[Adobe Stock]
“If I ask ChatGPT to plan a vacation for me and it spits out something, I might sit there and second guess it. ‘Is that restaurant really in that town?,'” said Dr. Mitesh Rao, CEO of OMNY Health, a company founded in 2017 to synthesize and contextualize healthcare data. In this high-stakes world, a “hallucination could mean someone gets hurt,” Rao said. Or worse. “If you can’t trace [AI output] back to the fundamental truth, as a provider or a clinician, you have to question that.”
OMNY Health works with life science clients including those in pharma and medical devices who have their own version of healthcare data headaches. “I basically started OMNY Health out of frustration,” Rao said. While working in senior roles related to patient safety and health services at prominent hospitals, Rao saw firsthand how data silos hindered research and potentially impacted the quality of care. “Pharma, med device and analytics companies kept coming to us wanting data, and every time we were doing it, it was piecemeal — like reinventing the wheel each time,” Rao said. While involved in a spectrum of research collaborations, each felt “bespoke.” “My goal was, how do we build relationships at scale? To do that, you really need infrastructure. The EMRs weren’t going to provide that,” Rao said. “You need something that’s not tied to the underlying IT infrastructure, something that can actually connect and serve as those pipes.”
The multifaceted challenges and impacts of healthcare data quality

Mitesh Rao, MD
The problems with data quality in healthcare are multifaceted. Healthcare data is often stuck in a patchwork of disparate systems spanning everything from electronic medical records (EMRs) and lab systems to pharmacy databases and insurance claims. Add to that data from genomics, proteomics, clinical trials, research papers and beyond, the complexity ramps up, with each data type having its own vernacular, making it difficult to get even a unified view of a single patient’s health journey. “The data is kind of everywhere,” Rao put it. “There’s so much heterogeneity. It takes a lot to actually take that clinical data and transform it into usable, research-grade, regulatory-grade data and evidence,” he added.
In machine learning, the merging and concatenating disparate datasets can shed light on how disparate variables interrelate. But in healthcare, the array of data formats, terminologies and coding practices can be a stumbling block. Even data within a single medical institution could be siloed with data living within separate systems, sometimes requiring doctors to switch computers to access complete patient information.
Given the chaotic and sometimes hurried nature of clinical care, data quality is not always consistent, with missing values, errors and inconsistencies sometimes complicating analysis. “If you’ve seen the data coming out of one EMR within one hospital system, you know it’s often pretty messy and not very useful,” Rao said.
On top of that, healthcare data is inherently sensitive, and protecting patient privacy is a moral and legal priority. Companies working with this data must adhere to regulations such as HIPAA in the U.S. and GDPR in Europe. “There has to be a very strong moral and ethical compass in how the data is handled,” Rao said.
While data volume, along with ever-more powerful compute and algorithms, has helped fuel the current AI boom, simply having more data isn’t always better. Raw information, no matter how voluminous, is of limited value without careful curation and contextualization. As Rao put it, “People will start to realize that not all data is equal, not all data has come from the same source — quality, depth, timeliness, comprehensiveness, those are the important pieces.”
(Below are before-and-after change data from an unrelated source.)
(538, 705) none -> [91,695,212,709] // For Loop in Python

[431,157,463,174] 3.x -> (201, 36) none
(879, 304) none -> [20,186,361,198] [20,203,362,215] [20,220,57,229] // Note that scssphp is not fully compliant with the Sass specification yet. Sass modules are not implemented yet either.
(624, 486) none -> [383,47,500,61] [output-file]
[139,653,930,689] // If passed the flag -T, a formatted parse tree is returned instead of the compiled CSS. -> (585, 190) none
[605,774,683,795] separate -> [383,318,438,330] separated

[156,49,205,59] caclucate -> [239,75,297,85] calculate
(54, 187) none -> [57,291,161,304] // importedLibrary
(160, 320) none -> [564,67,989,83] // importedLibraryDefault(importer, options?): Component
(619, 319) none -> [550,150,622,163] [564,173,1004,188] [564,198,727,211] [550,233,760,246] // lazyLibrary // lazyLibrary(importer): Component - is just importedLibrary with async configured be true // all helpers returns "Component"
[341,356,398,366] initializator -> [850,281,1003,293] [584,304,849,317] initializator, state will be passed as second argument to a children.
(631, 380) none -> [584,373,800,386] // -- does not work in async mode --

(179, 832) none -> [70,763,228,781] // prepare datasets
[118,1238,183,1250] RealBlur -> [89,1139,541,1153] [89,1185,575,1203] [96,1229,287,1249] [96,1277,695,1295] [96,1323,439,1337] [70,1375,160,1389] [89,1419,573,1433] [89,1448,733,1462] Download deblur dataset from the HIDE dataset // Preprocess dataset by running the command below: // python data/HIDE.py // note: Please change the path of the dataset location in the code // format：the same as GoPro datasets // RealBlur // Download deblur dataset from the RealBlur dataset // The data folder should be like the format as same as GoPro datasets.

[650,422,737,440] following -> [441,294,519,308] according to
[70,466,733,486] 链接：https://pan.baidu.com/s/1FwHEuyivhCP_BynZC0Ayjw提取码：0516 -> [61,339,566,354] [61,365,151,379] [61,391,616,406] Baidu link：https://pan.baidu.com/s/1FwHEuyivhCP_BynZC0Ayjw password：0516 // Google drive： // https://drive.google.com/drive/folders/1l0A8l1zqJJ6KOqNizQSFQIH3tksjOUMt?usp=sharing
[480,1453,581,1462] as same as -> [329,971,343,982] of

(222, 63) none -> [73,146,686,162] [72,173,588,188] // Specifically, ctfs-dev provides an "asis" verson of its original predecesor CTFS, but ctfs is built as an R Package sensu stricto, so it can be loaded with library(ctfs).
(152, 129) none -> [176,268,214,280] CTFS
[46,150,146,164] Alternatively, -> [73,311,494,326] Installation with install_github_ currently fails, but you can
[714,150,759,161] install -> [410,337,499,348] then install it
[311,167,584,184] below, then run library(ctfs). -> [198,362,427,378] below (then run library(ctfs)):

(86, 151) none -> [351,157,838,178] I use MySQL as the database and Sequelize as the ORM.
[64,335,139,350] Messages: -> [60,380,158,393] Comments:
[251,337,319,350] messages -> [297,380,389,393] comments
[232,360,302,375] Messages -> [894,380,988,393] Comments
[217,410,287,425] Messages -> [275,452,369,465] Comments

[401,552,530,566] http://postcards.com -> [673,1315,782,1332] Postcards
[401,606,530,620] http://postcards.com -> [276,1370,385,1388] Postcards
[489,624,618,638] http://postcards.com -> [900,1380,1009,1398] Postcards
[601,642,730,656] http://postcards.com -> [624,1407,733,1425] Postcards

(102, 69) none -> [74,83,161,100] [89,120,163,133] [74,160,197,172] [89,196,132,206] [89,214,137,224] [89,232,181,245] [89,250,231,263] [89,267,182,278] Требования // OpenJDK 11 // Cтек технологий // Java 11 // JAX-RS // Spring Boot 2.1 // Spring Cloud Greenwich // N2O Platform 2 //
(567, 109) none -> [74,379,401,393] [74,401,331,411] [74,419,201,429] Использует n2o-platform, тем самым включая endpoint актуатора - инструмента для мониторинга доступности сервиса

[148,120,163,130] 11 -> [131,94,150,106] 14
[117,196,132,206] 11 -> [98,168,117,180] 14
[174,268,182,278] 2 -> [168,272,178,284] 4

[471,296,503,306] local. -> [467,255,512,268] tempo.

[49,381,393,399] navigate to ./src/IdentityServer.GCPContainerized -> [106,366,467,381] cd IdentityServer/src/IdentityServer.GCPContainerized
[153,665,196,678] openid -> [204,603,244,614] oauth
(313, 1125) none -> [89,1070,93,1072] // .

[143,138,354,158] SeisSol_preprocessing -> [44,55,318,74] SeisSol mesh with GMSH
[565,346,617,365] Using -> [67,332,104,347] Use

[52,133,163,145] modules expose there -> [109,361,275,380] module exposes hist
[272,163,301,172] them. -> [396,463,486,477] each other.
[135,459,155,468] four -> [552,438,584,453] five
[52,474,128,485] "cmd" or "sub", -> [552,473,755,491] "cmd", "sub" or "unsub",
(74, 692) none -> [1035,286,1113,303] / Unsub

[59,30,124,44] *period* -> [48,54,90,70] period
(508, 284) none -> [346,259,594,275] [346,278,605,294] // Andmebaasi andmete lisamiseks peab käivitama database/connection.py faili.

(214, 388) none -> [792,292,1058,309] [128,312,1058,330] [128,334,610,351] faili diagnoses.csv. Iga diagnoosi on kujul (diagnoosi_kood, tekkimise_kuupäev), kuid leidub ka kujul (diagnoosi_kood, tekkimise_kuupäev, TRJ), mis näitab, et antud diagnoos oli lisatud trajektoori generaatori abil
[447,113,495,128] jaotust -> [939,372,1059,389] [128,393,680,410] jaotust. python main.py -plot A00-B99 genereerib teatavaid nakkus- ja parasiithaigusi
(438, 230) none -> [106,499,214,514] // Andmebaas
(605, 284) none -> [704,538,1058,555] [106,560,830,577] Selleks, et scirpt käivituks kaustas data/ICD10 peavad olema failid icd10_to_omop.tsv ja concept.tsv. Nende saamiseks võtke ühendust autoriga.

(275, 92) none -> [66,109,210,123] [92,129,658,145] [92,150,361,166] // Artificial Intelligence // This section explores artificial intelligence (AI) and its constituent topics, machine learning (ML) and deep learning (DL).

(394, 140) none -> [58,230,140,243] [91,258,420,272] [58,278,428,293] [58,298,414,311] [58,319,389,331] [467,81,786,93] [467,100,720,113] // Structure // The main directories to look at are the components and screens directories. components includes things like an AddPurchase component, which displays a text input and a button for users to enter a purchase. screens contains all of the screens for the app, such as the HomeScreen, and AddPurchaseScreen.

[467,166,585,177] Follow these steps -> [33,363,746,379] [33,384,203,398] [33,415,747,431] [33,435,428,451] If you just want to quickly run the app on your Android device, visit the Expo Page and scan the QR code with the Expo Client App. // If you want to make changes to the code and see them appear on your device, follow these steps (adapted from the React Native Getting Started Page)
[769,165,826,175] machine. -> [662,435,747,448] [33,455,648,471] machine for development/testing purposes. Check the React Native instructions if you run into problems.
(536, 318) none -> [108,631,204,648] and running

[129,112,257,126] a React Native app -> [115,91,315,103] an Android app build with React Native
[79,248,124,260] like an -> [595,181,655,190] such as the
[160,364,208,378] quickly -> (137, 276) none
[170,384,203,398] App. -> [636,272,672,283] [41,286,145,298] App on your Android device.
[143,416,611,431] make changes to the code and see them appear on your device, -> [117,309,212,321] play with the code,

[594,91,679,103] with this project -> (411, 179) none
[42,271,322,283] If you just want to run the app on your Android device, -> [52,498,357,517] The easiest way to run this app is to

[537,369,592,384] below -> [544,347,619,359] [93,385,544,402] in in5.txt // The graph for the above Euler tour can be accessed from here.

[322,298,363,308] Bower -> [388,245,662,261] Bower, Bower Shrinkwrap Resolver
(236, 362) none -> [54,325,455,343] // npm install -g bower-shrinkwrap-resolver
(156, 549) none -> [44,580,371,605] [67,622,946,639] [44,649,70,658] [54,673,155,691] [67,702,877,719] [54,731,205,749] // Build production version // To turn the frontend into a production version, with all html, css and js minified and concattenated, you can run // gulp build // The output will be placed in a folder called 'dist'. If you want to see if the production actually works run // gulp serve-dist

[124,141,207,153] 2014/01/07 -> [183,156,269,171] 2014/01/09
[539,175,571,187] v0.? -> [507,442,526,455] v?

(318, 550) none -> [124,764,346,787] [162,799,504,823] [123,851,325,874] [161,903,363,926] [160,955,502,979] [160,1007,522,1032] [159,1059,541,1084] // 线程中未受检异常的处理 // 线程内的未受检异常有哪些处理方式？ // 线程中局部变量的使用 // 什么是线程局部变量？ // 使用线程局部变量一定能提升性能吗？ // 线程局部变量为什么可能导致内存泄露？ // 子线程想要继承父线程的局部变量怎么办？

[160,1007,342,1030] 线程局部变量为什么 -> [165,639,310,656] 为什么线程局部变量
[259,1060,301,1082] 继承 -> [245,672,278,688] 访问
Implications for biopharma and the high stakes in healthcare
For biopharma companies, these data challenges have direct implications for drug development and clinical trials. Identifying promising drug targets, recruiting the right patients, and demonstrating efficacy all rely on accurate, comprehensive data. Fragmented or unreliable information can lead to problems with everything from target selection to clinical trial design.
For example, in recent decades, several major pharmaceutical companies have faced setbacks or warnings from regulators as a result of data snags, including data documentation problems and concerns about the accuracy and completeness of clinical trial data.
The increasing use of AI and machine learning in drug discovery and clinical trials further raises the stakes for data quality. The risk of AI hallucinations or faulty outputs from poor data inputs could lead biopharma companies down costly dead ends or even put patient safety at risk.
In healthcare, where lives are at stake, the consequences of poor data can be particularly severe. “That’s the thing when healthcare uses large language models — you need to provide data and you need provenance,” Rao said. “You need to be able to know that this output ties to a specific episode of care.”
OMNY Health’s growth and alignment with FDA priorities
OMNY Health was founded on the principle that better data can lead to better healthcare outcomes. Fast forward to today, and OMNY has patient records relating to more than 78 million patients across the U.S. The company hs forged partnerships with companies such as Atropos Health and Datavant, focusing on real-world data for applications spanning clinical trial research and drug development. The company is on track to surpass 100 million patients by the end of the year.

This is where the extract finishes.